COPPER-CATALYZED, ENANTIOSELECTIVE CONJUGATE ADDITION

INTRODUCTION Conjugate addition of carbon nucleophiles to α,β-unsaturated electrophiles is an essential carbon-carbon bond forming process in synthetic organic chemistry. Organocuprates, which are derived from organolithium or Grignard reagents, are the most commonly used nucleophiles for this transformation. The utility of cuprate conjugate addition has been broadened through the development of enantioselective variants. However, the modified cuprates require stoichiometric amounts of chiral ligands and copper, which prompted the development of more efficient systems. The development of methods that require catalytic amounts of copper and chiral ligands for conjugate addition of carbon nucleophiles (Scheme 1) is evolving into two competing systems.
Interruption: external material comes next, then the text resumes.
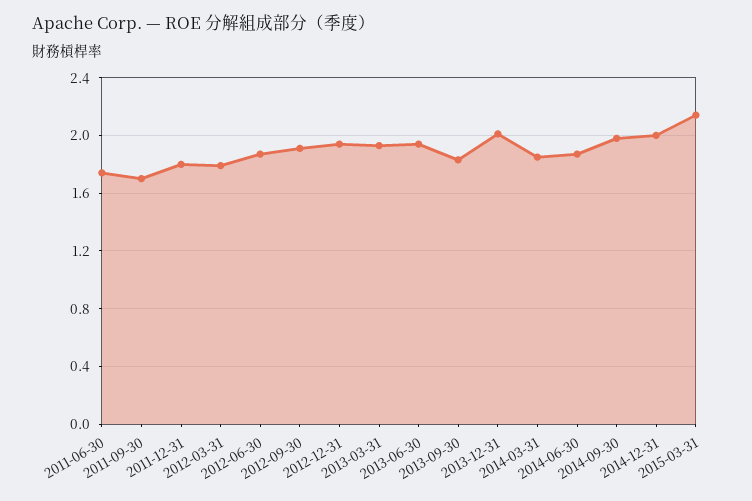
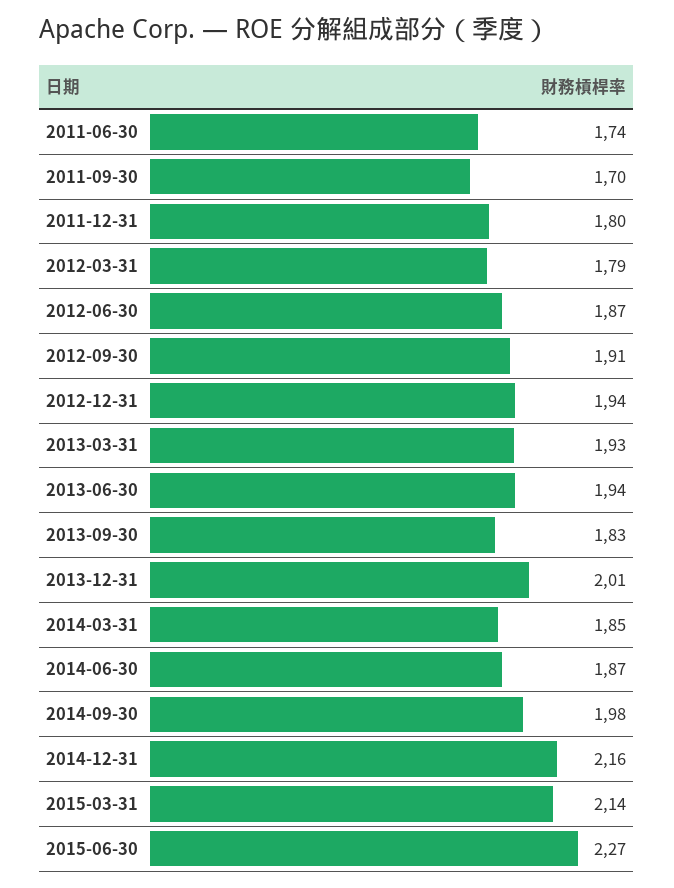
2014-12-31: 2 -> 2.16
2015-06-30: none -> 2.27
The first employs dialkylzinc reagents as the nucleophiles; the second uses Grignard reagents. Although the use of Grignard reagents was the first to be applied to enantioselective conjugate addition, dialkylzinc reagents have dominated the field since their first application in the mid-1990s. Copper-catalyzed dialkylzinc additions have been applied to conjugated cyclic substrates such as cyclohexenones, cyclopentenones, as well as unsaturated lactones, and lactams. The extension to acyclic substrates is more complex because they can exhibit s-cis/s-trans conformational equilibria. More recently, progress has been made on these more challenging acyclic substrates such as chalcones, benzylideneacetones, and aliphatic α,β-unsaturated enones. Other acyclic substrates which do not undergo conformational equilibria, such as malonates and nitroolefins, have also been surveyed. A mechanism for the copper-catalyzed addition of dialkylzinc reagents is proposed. Although it historically has been difficult to achieve high enantioselectivity and chemioselective 1,4-addition with Grignard reagents, much progress has been made recently. Copper-catalyzed enantioselective conjugate addition has broad synthetic potential for diverse targets from anti-tumor agents to perfumes.